- [Edit difference data]:
--------------------------------

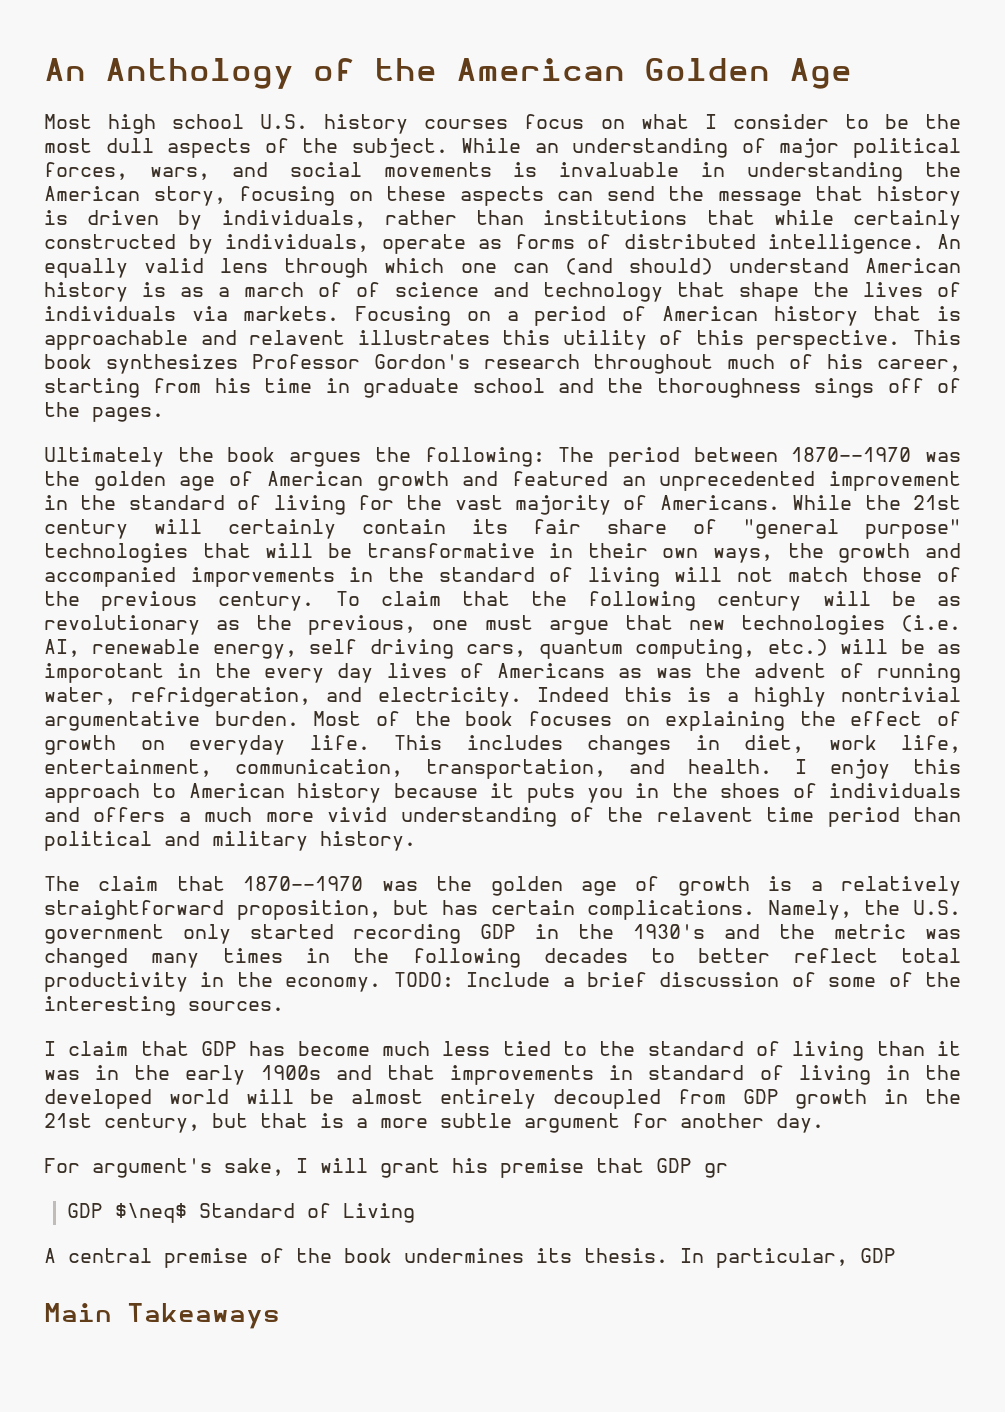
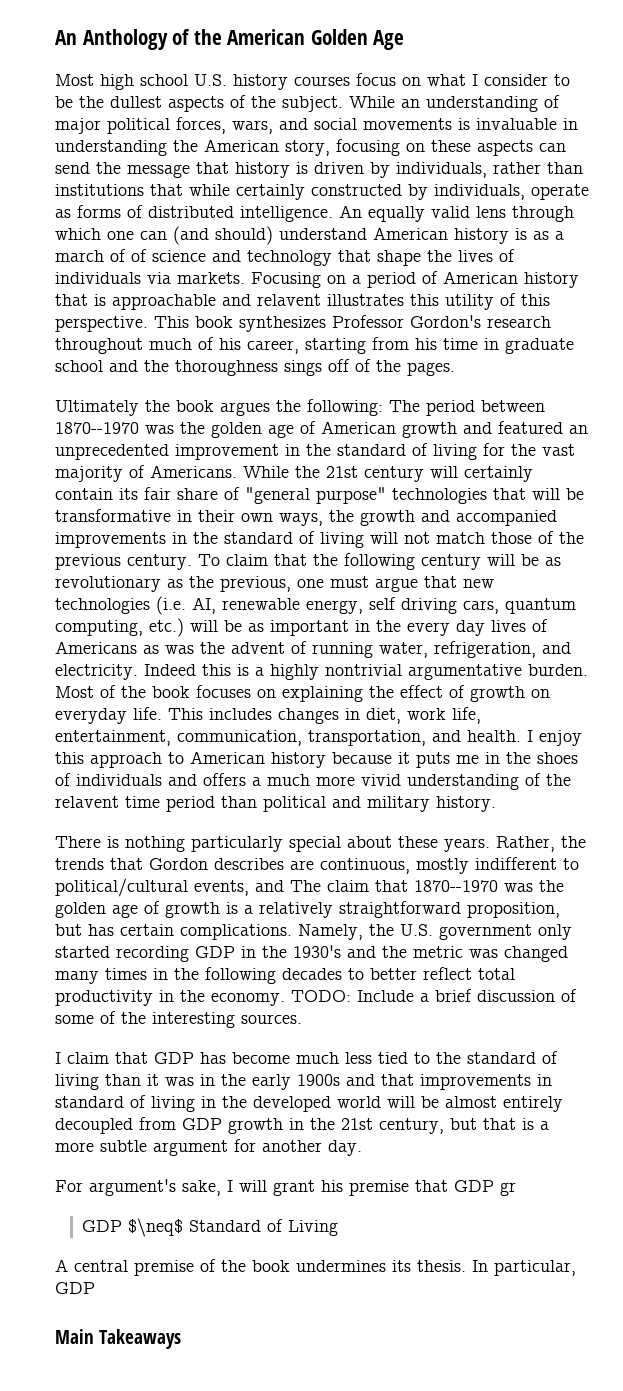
[44,138,154,153] most dull -> [110,96,162,108] dullest
[190,567,335,587] imporvements -> [55,532,166,548] improvements
[44,663,164,683] imporotant -> [270,620,349,636] important
[131,687,312,707] refridgeration, -> [434,641,536,658] refrigeration,
[586,788,623,803] you -> [456,755,479,764] me
(416, 841) none -> [55,836,586,852] [55,857,579,874] [55,878,284,897] There is nothing particularly special about these years. Rather, the trends that Gordon describes are continuous, mostly indifferent to political/cultural events, and

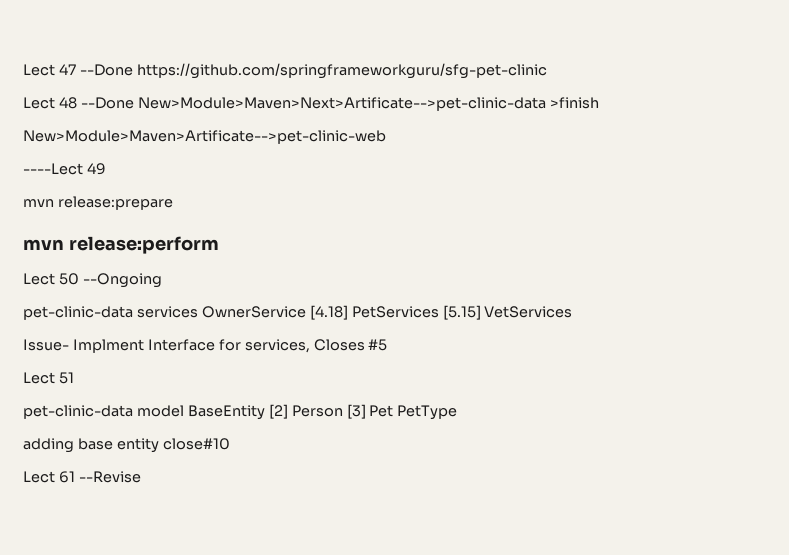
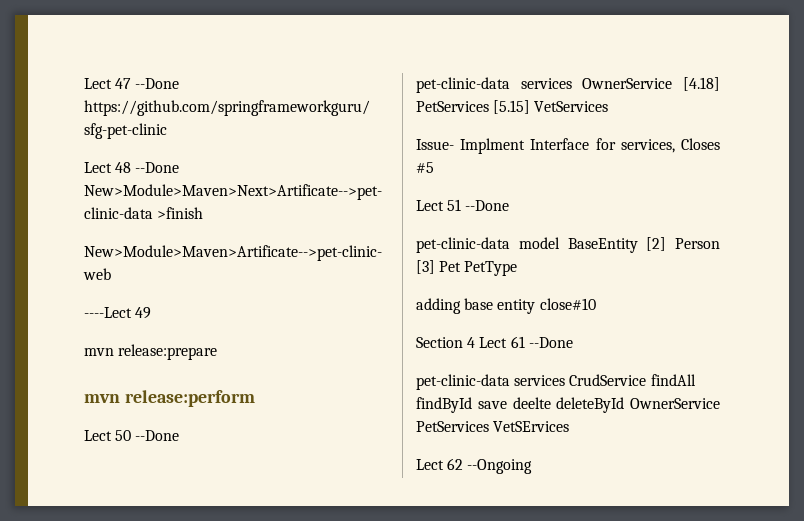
[82,273,162,288] --Ongoing -> [135,430,180,441] --Done
(74, 378) none -> [465,200,510,211] --Done
[23,471,141,483] Lect 61 --Revise -> [416,336,573,348] [416,374,696,390] [416,397,720,413] [416,421,570,432] [416,458,533,474] Section 4 Lect 61 --Done // pet-clinic-data services CrudService findAll findById save deelte deleteById OwnerService PetServices VetSErvices // Lect 62 --Ongoing

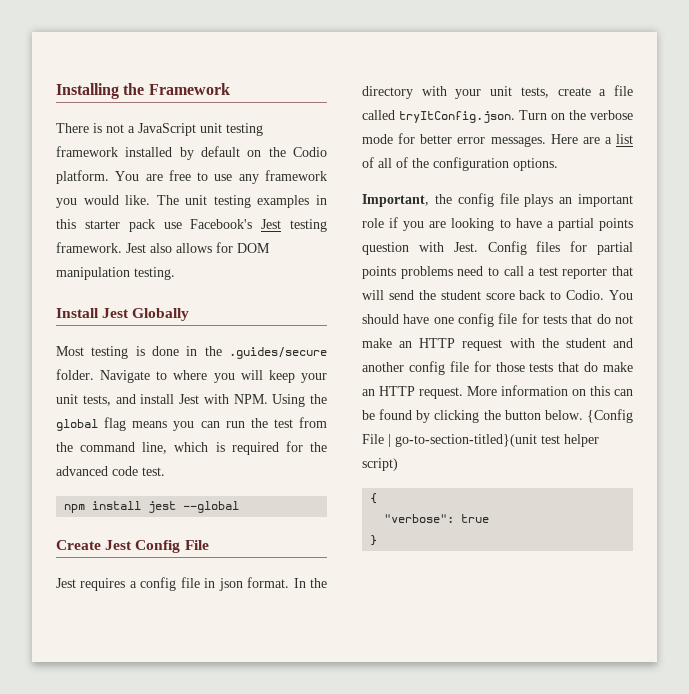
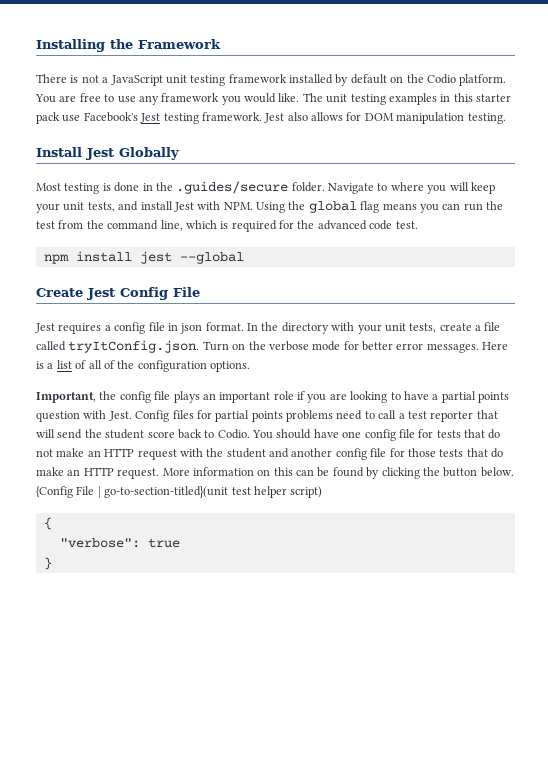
[582,137,600,144] are -> [36,361,44,369] is

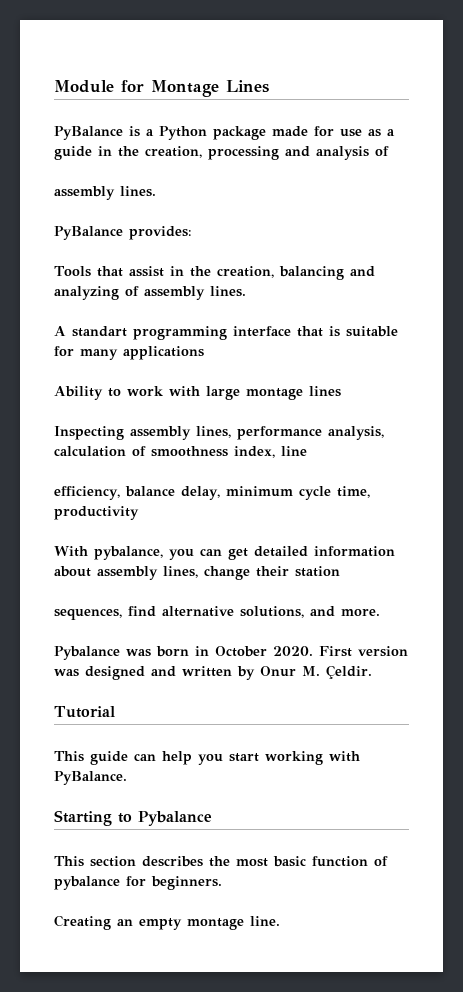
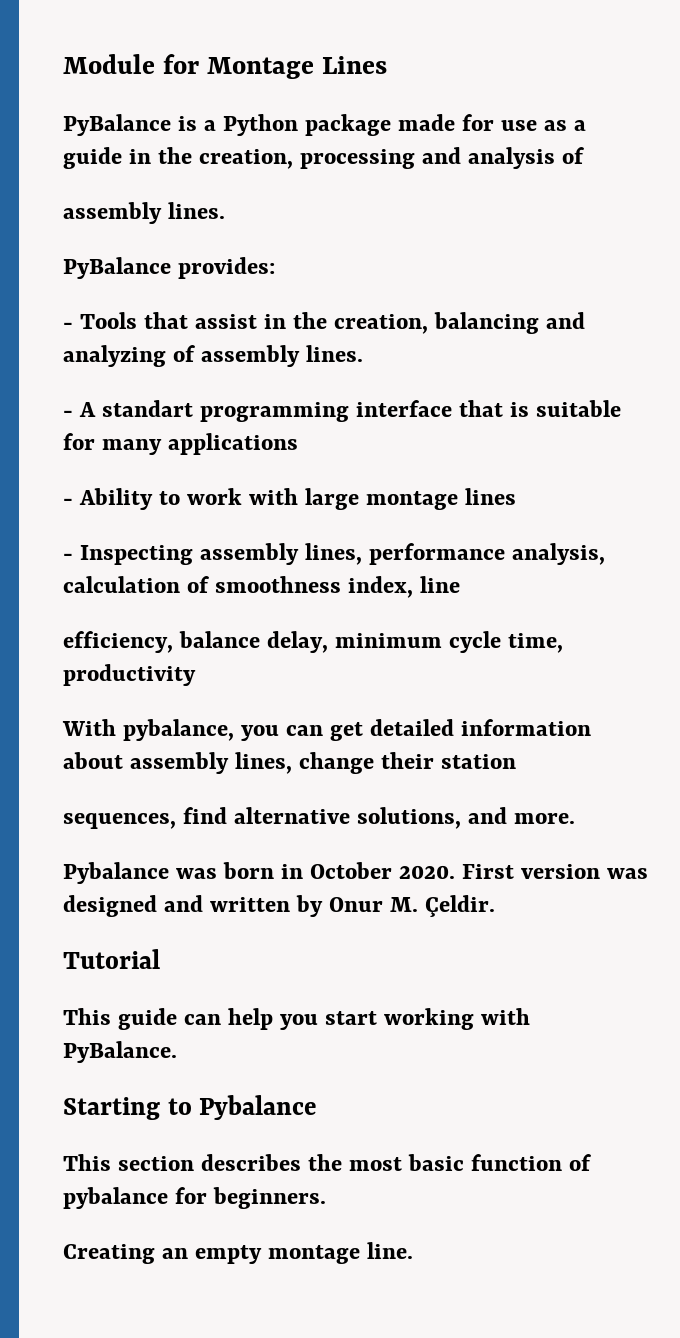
(192, 233) none -> [63,322,73,329] -
(246, 291) none -> [63,410,73,417] -
(204, 353) none -> [63,498,73,505] -
(341, 391) none -> [63,553,73,560] -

--------------------------------

- [WHAT YOU WILL DO]:
In the entries above, restate word for word the lines between the one holding "[44,663,164,683] imporotant ->" and the one holding "(416, 841) none", inclusive, and nothing besides.

- [WRITTEN RESPONSE]:
[44,663,164,683] imporotant -> [270,620,349,636] important
[131,687,312,707] refridgeration, -> [434,641,536,658] refrigeration,
[586,788,623,803] you -> [456,755,479,764] me
(416, 841) none -> [55,836,586,852] [55,857,579,874] [55,878,284,897] There is nothing particularly special about these years. Rather, the trends that Gordon describes are continuous, mostly indifferent to political/cultural events, and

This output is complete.